§ Task goal:
Please retype the data in full and exactly; the pictures are not part of the copy.

§ Study material:
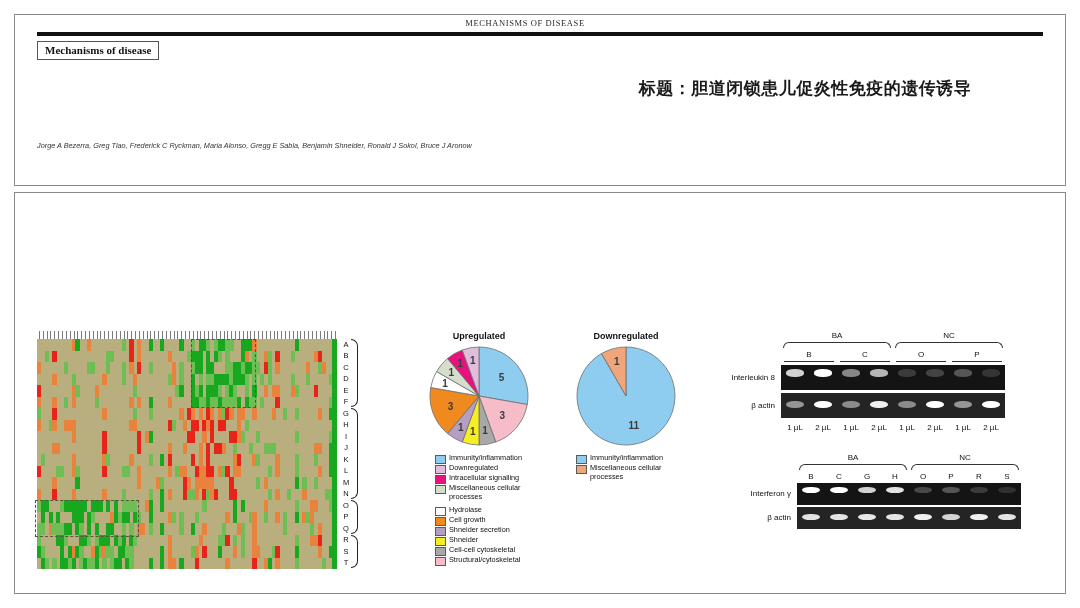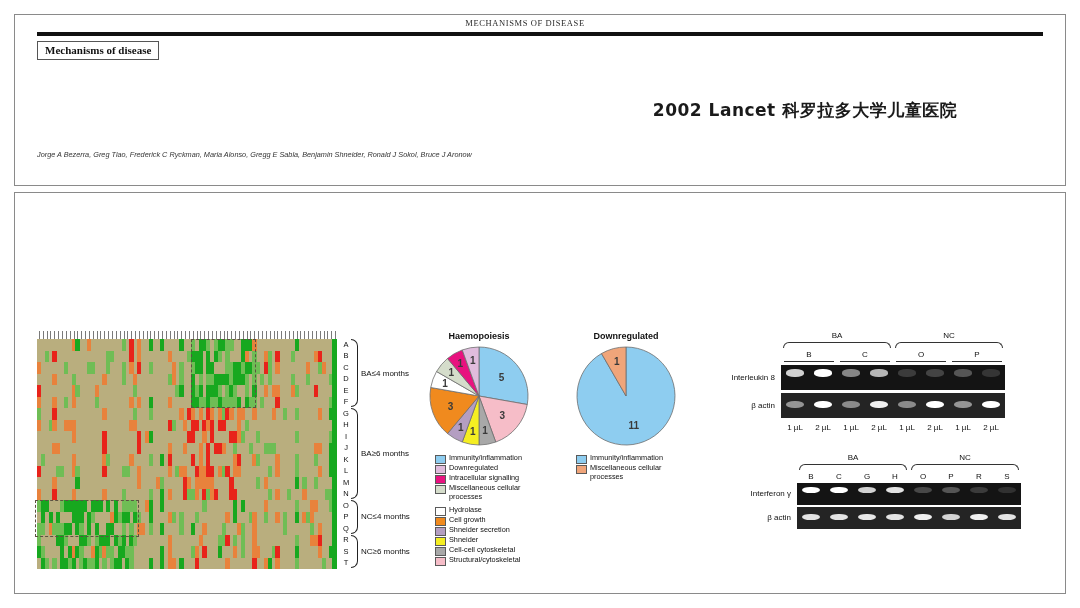"标题：胆道闭锁患儿促炎性免疫的遗传诱导" div.cn-title-main { html: none -> <div>标题：胆道闭锁患儿促炎性免疫的遗传诱导</div> }
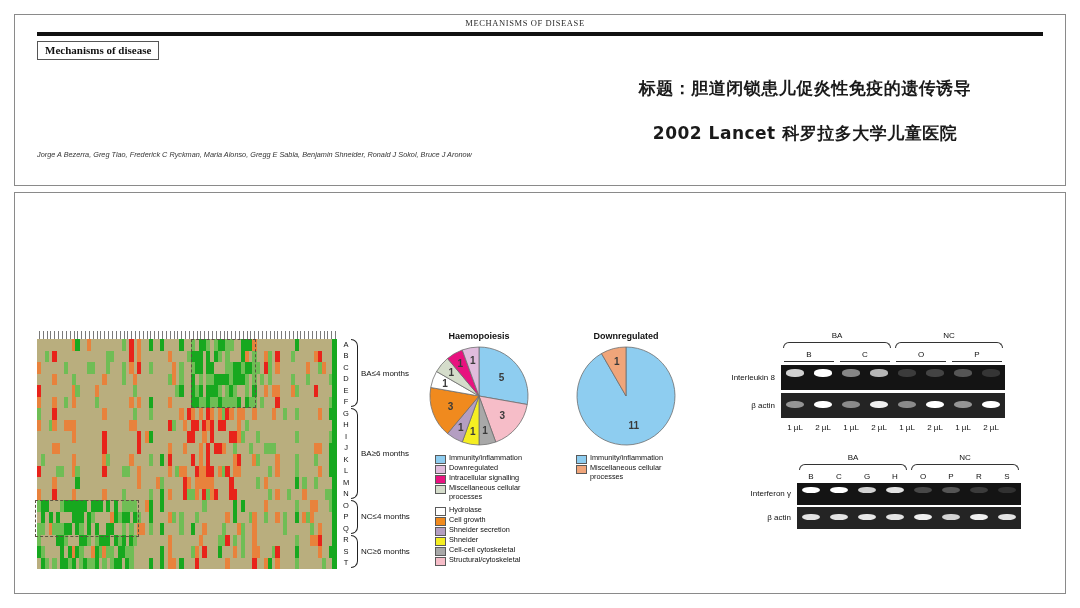"2002 Lancet 科罗拉多大学儿童医院" div.cn-title-sub { html: <div>2002 Lancet 科罗拉多大学儿童医院</div> -> none }
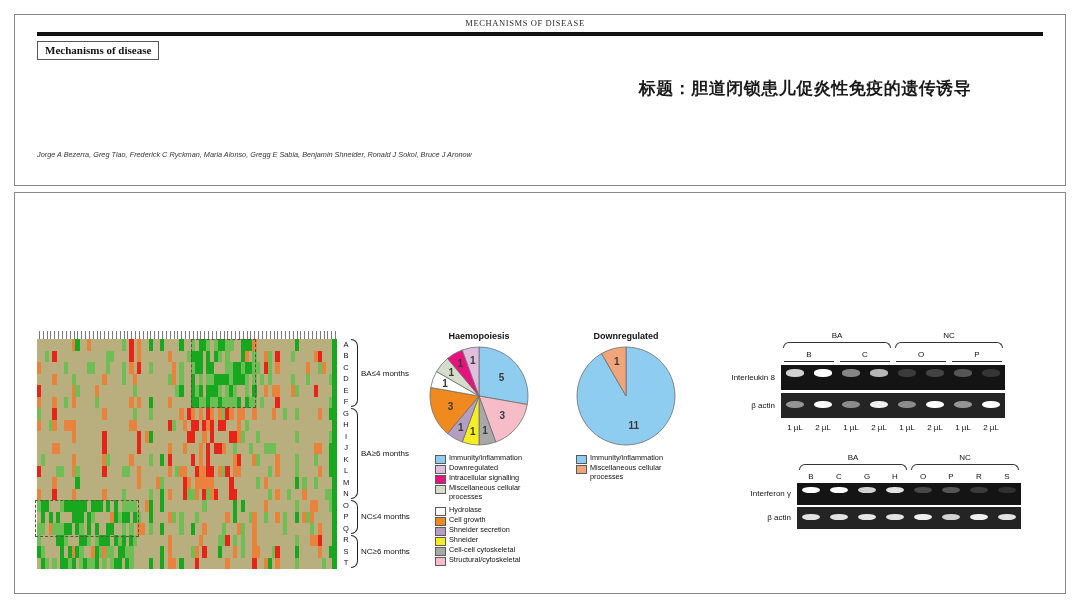"Jorge A Bezerra, Greg Tiao," .authors { top: 134px -> 125px }
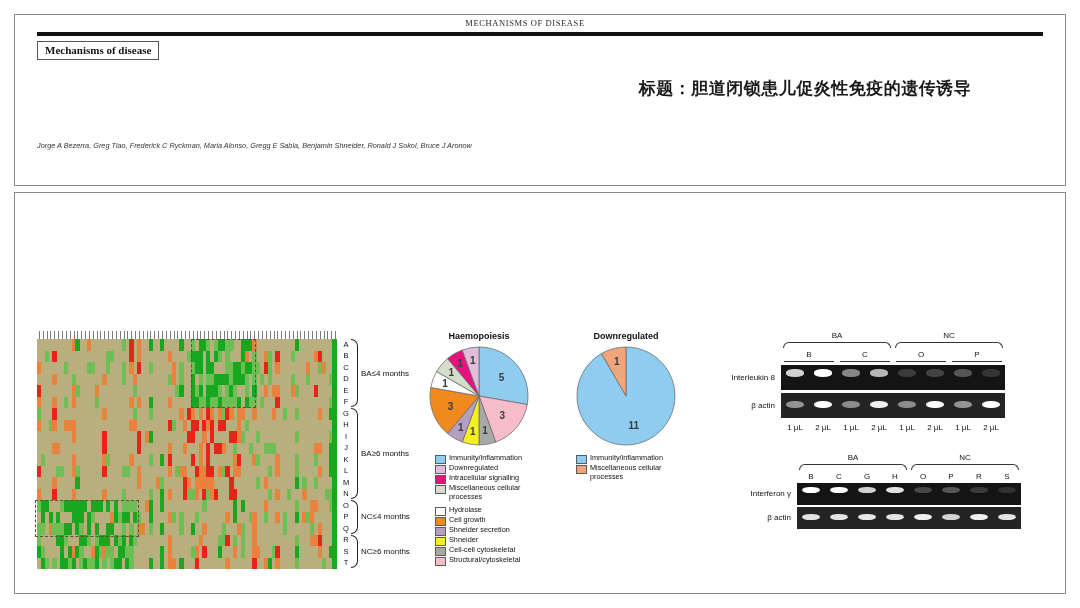"Haemopoiesis" div.pie-title { text: Haemopoiesis -> Upregulated }
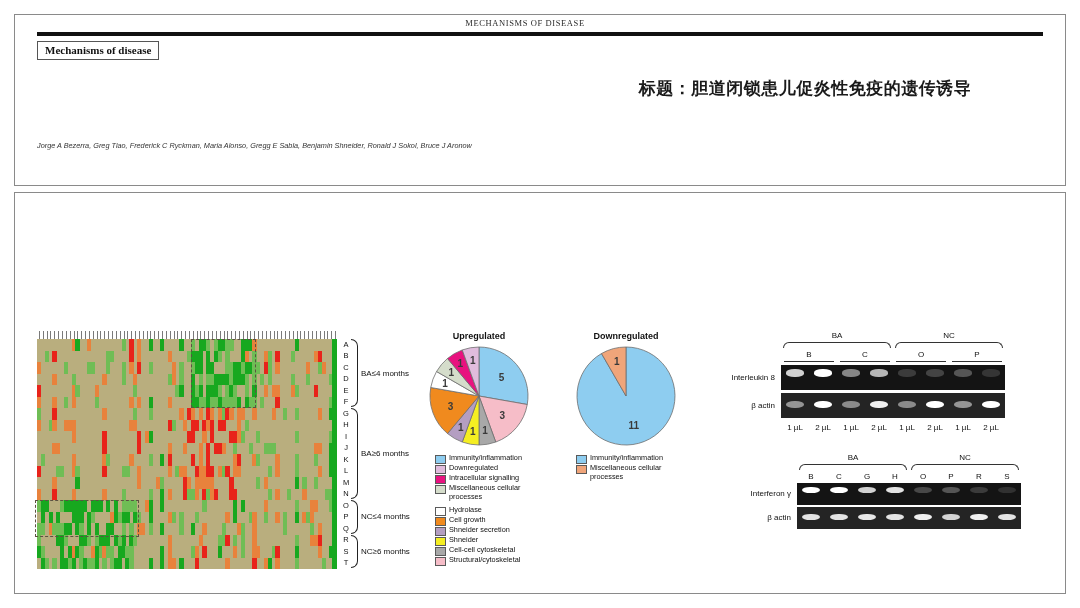"BA≤4 months" div.hm-grouplabels { html: <div> <span>BA≤4 months</span> <span>BA≥6 months</span> <span>NC≤4 months</span> <span>NC≥6 months</span> </div> -> none }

§ Problem solution:
"标题：胆道闭锁患儿促炎性免疫的遗传诱导" div.cn-title-main { html: none -> <div>标题：胆道闭锁患儿促炎性免疫的遗传诱导</div> }
"2002 Lancet 科罗拉多大学儿童医院" div.cn-title-sub { html: <div>2002 Lancet 科罗拉多大学儿童医院</div> -> none }
"Jorge A Bezerra, Greg Tiao," .authors { top: 134px -> 125px }
"Haemopoiesis" div.pie-title { text: Haemopoiesis -> Upregulated }
"BA≤4 months" div.hm-grouplabels { html: <div> <span>BA≤4 months</span> <span>BA≥6 months</span> <span>NC≤4 months</span> <span>NC≥6 months</span> </div> -> none }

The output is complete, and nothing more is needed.